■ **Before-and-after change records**
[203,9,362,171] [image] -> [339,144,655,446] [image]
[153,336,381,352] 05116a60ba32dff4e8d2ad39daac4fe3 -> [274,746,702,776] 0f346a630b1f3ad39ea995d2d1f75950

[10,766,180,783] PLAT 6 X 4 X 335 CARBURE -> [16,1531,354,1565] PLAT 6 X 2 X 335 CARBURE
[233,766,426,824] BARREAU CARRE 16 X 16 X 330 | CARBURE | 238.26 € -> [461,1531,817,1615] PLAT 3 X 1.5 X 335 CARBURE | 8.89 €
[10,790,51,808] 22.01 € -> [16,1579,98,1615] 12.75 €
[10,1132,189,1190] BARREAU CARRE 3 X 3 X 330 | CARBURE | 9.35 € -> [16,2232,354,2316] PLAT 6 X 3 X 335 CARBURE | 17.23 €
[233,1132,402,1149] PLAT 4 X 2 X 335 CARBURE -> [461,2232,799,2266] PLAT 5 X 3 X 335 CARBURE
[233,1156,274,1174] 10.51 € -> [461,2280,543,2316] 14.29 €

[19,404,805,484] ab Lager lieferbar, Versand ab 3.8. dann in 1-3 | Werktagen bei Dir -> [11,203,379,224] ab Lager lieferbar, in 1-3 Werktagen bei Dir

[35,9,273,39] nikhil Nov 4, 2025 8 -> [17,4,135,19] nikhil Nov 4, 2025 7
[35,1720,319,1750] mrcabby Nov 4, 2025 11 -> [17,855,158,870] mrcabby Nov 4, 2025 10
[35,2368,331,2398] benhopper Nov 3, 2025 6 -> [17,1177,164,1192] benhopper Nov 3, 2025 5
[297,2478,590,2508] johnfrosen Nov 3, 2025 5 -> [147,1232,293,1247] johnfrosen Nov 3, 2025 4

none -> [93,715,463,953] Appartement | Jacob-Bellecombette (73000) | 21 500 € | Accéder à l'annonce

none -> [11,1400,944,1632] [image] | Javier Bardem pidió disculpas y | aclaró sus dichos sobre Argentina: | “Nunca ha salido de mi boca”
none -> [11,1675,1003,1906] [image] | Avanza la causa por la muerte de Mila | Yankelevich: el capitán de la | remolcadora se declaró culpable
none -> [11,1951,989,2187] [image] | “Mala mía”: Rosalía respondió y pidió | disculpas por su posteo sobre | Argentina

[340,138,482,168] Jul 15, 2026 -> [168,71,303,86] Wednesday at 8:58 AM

■ **EXERCISE AIM**
Copy every line of the records above that contains "none".

■ **SOLUTION TO THIS EXERCISE**
none -> [93,715,463,953] Appartement | Jacob-Bellecombette (73000) | 21 500 € | Accéder à l'annonce
none -> [11,1400,944,1632] [image] | Javier Bardem pidió disculpas y | aclaró sus dichos sobre Argentina: | “Nunca ha salido de mi boca”
none -> [11,1675,1003,1906] [image] | Avanza la causa por la muerte de Mila | Yankelevich: el capitán de la | remolcadora se declaró culpable
none -> [11,1951,989,2187] [image] | “Mala mía”: Rosalía respondió y pidió | disculpas por su posteo sobre | Argentina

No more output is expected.